| ASSIGNED TASK |
When you reach the line containing "font-size: 15px ->", repeat that line and each one after it exactly until the records end, leaving out pictures.

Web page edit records
/---

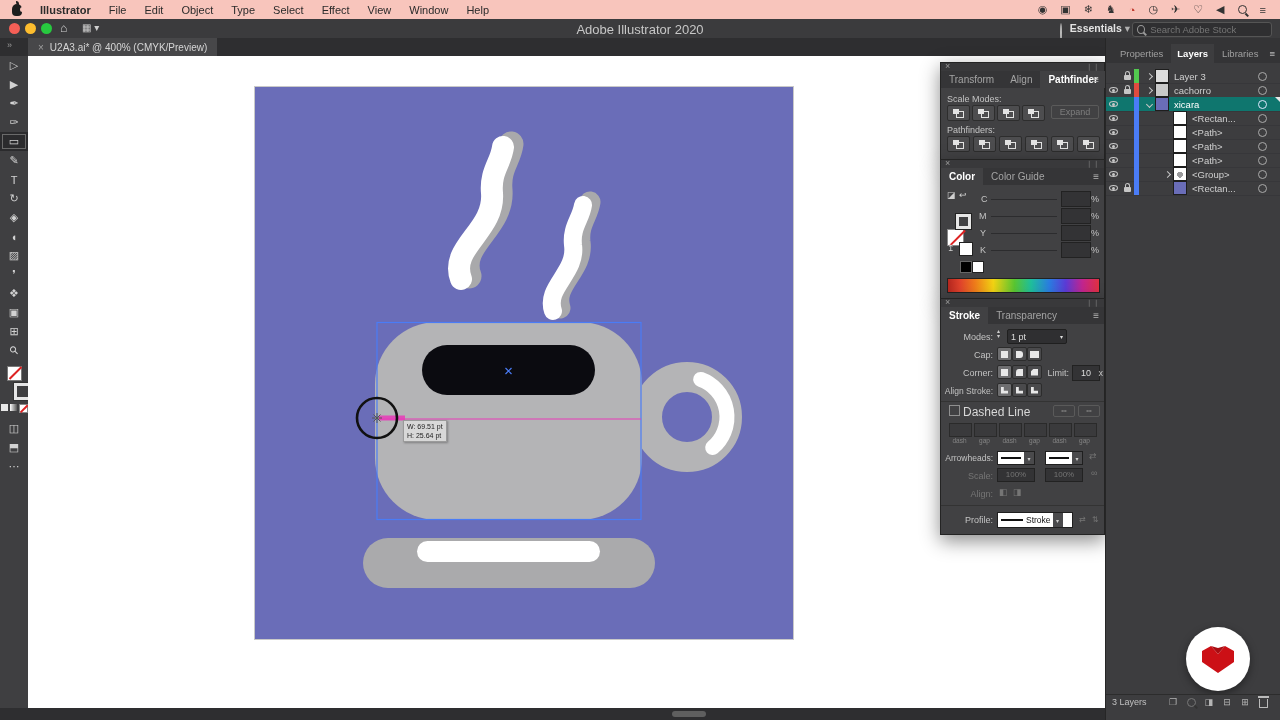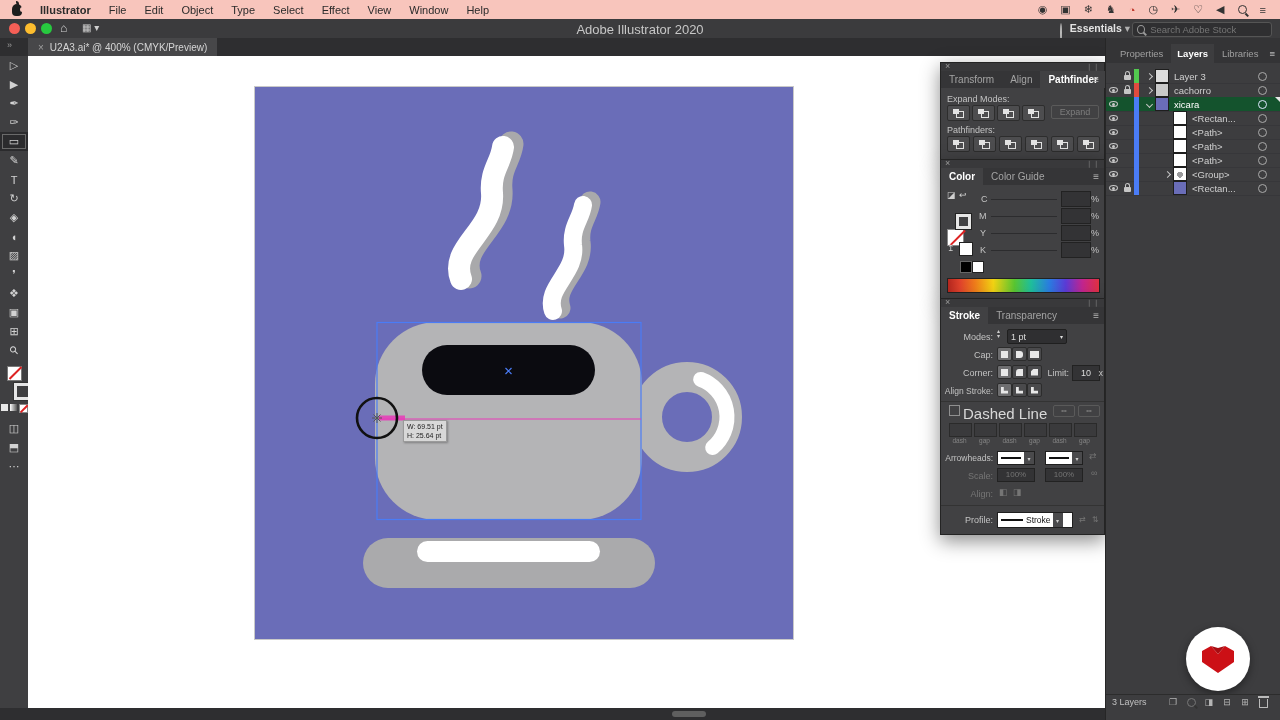"Expand Modes:" div.plabel { text: Expand -> Scale }
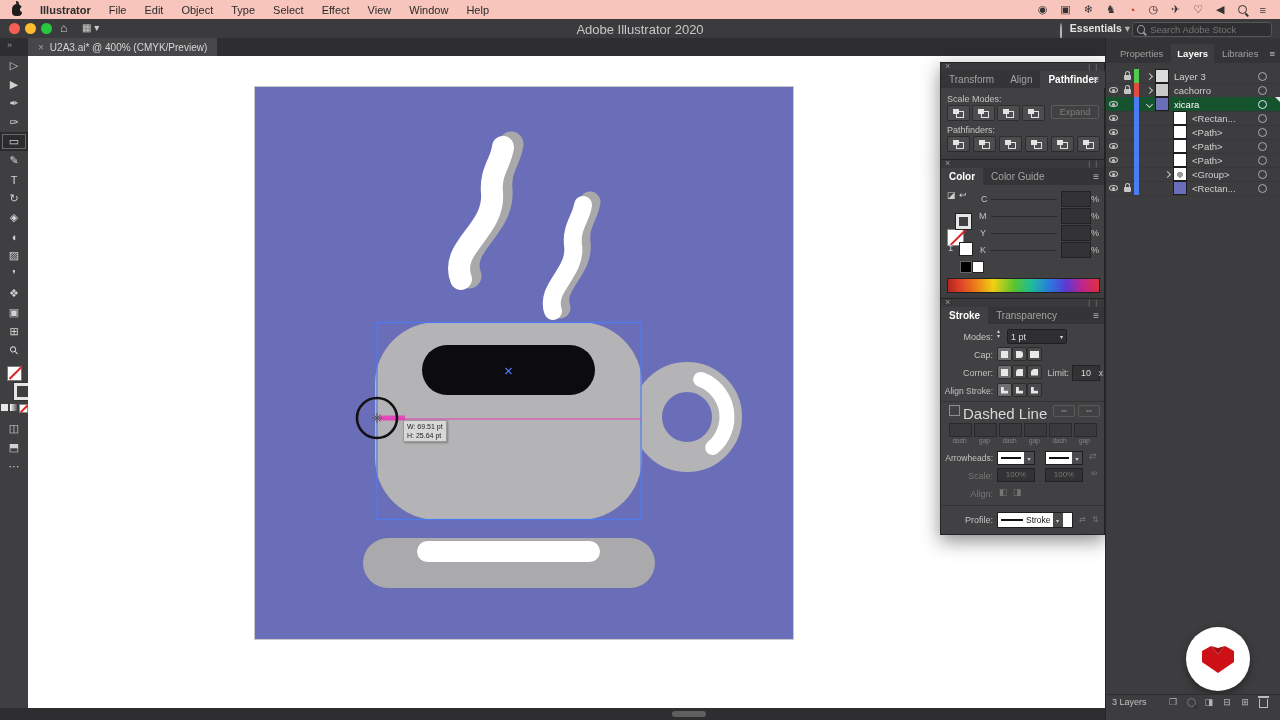"xicara" .lrow.sel { background: #14532d -> #0f766e }
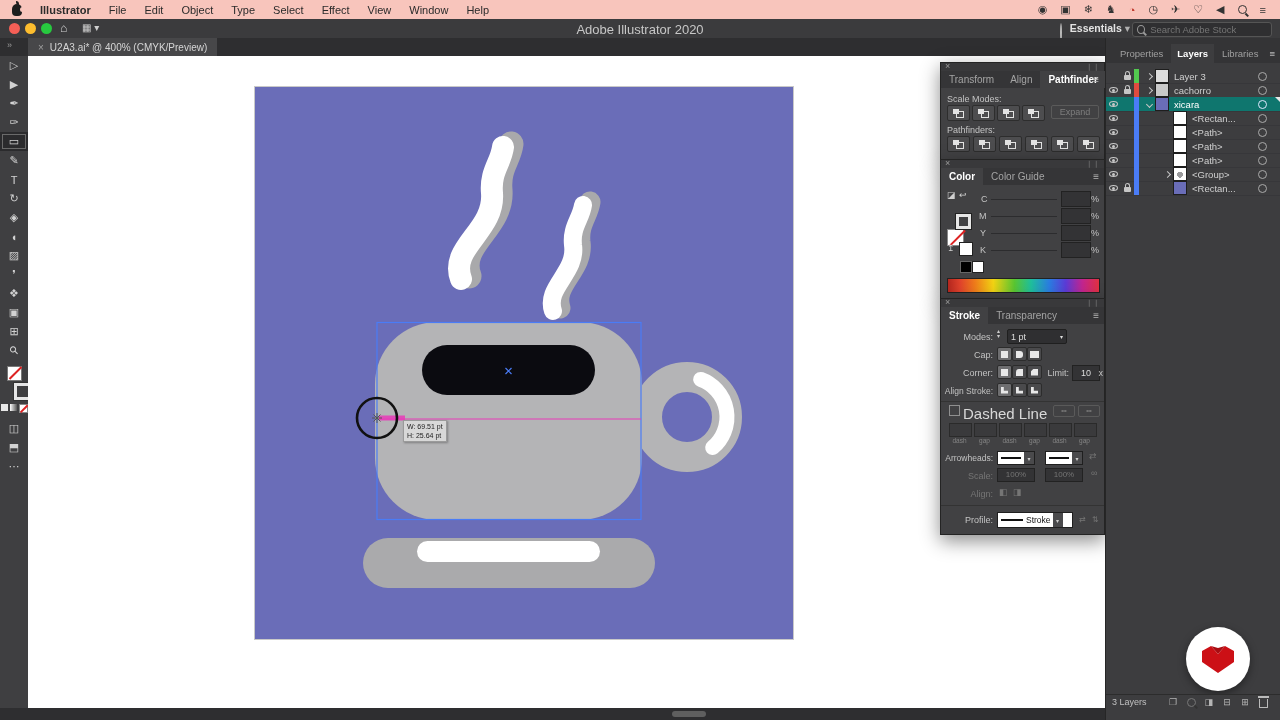"Dashed Line" span.abs { font-size: 15px -> 12px }
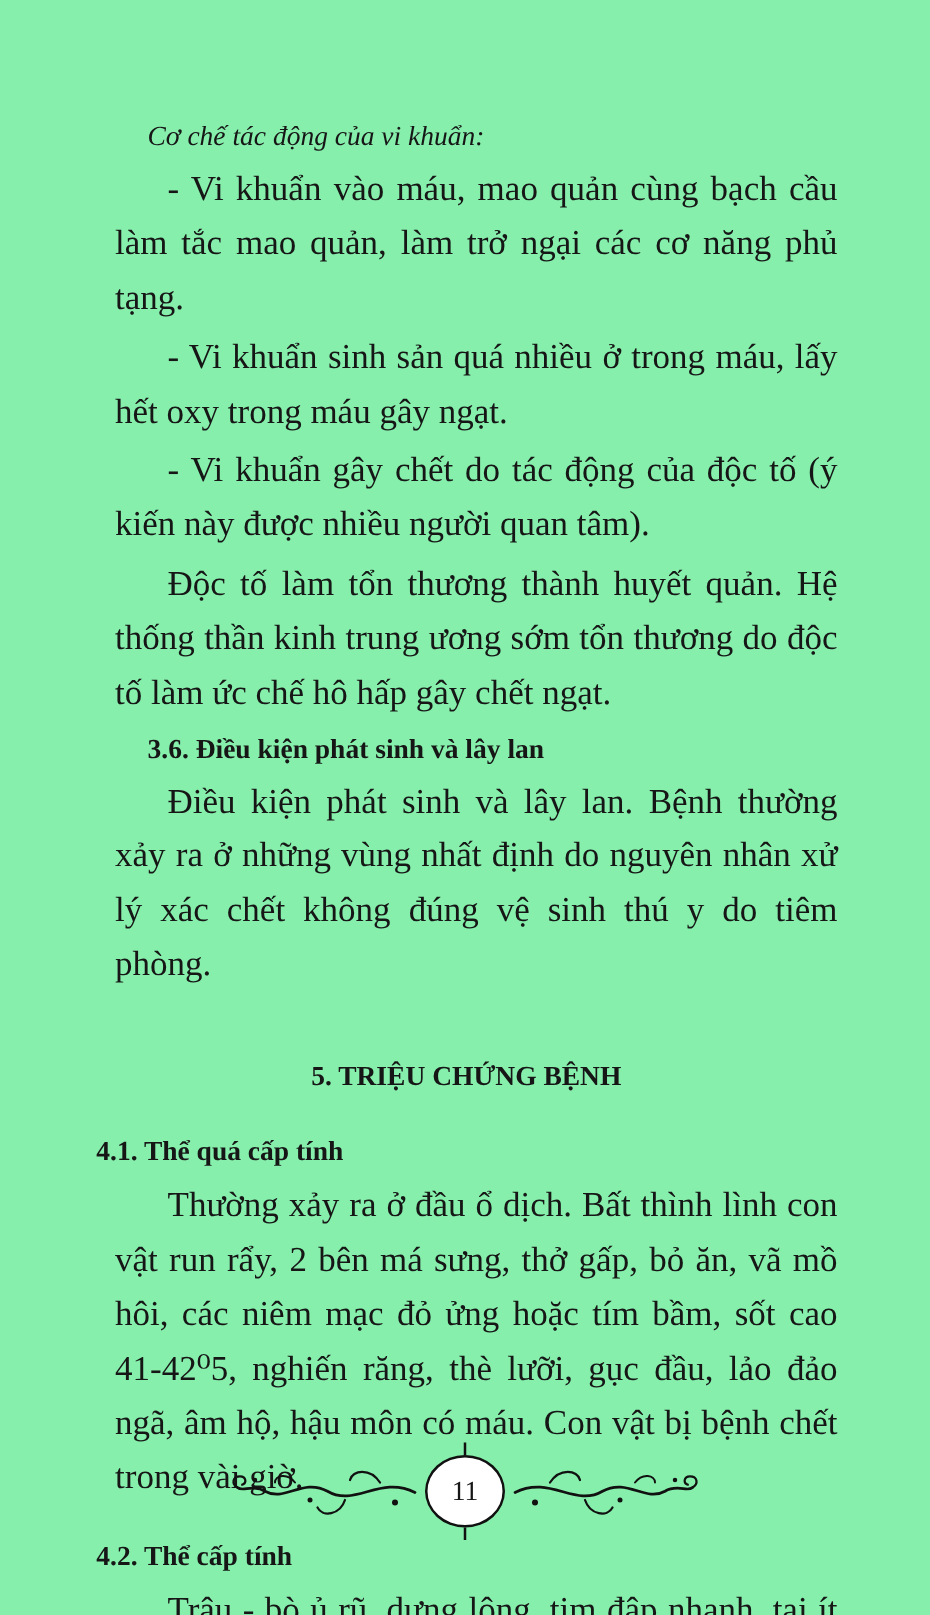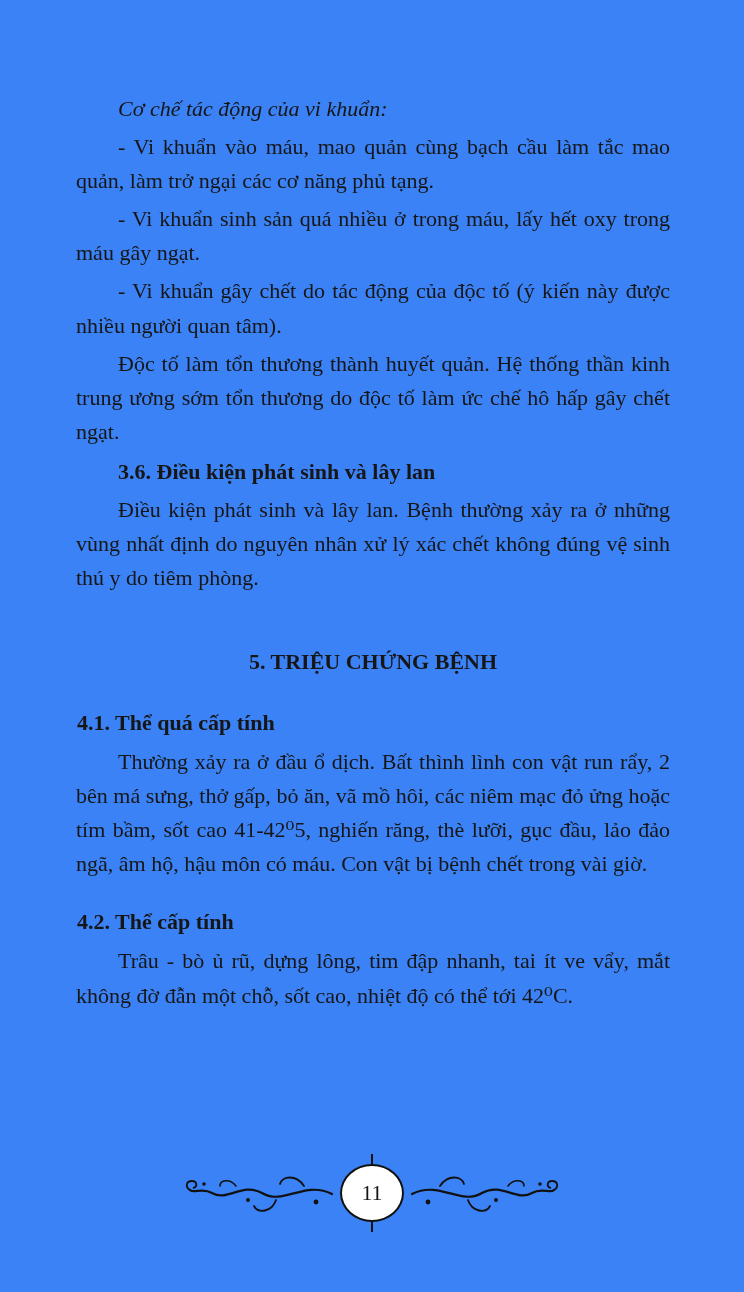"Cơ chế tác động của" .page { background: #3b82f6 -> #86efac }
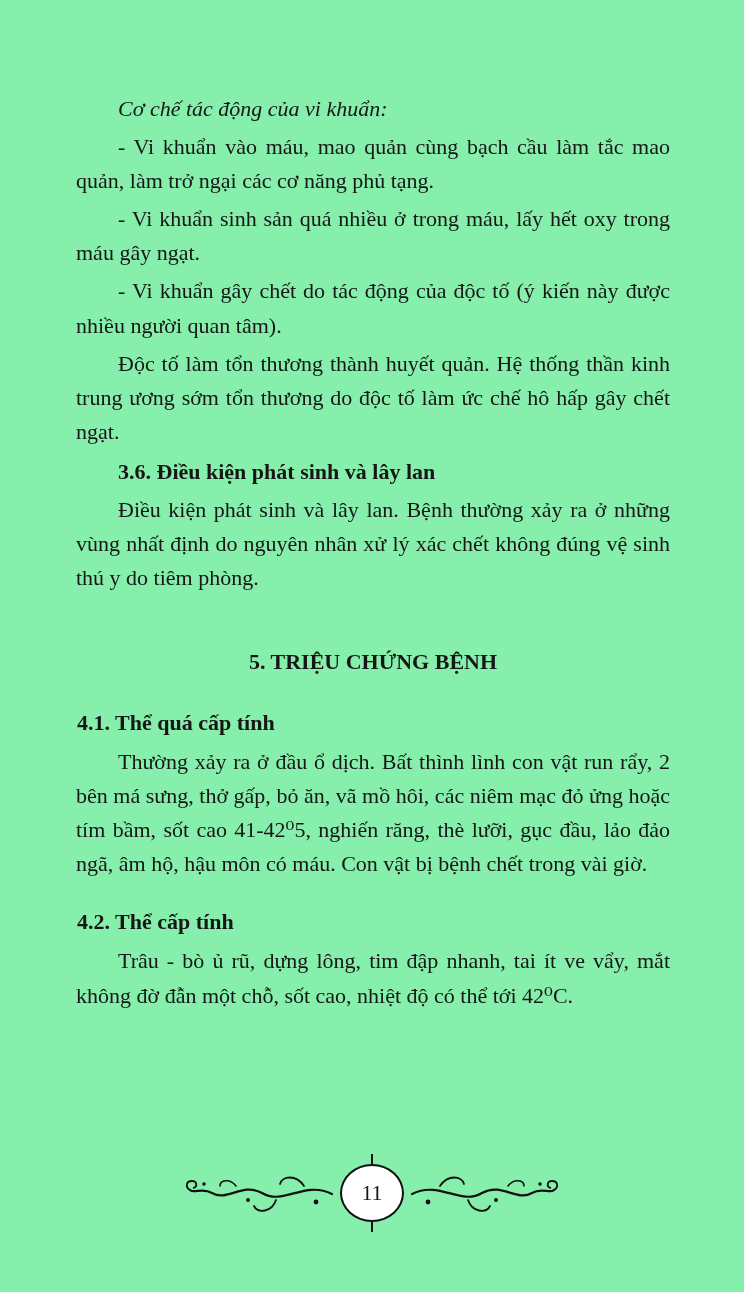"- Vi khuẩn vào máu," .body-text { font-size: 22px -> 28px; margin: 0 0 4px 0 -> 0 0 4px 16px }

\---

| OUTPUT OF THE TASK |
"Dashed Line" span.abs { font-size: 15px -> 12px }
"Cơ chế tác động của" .page { background: #3b82f6 -> #86efac }
"- Vi khuẩn vào máu," .body-text { font-size: 22px -> 28px; margin: 0 0 4px 0 -> 0 0 4px 16px }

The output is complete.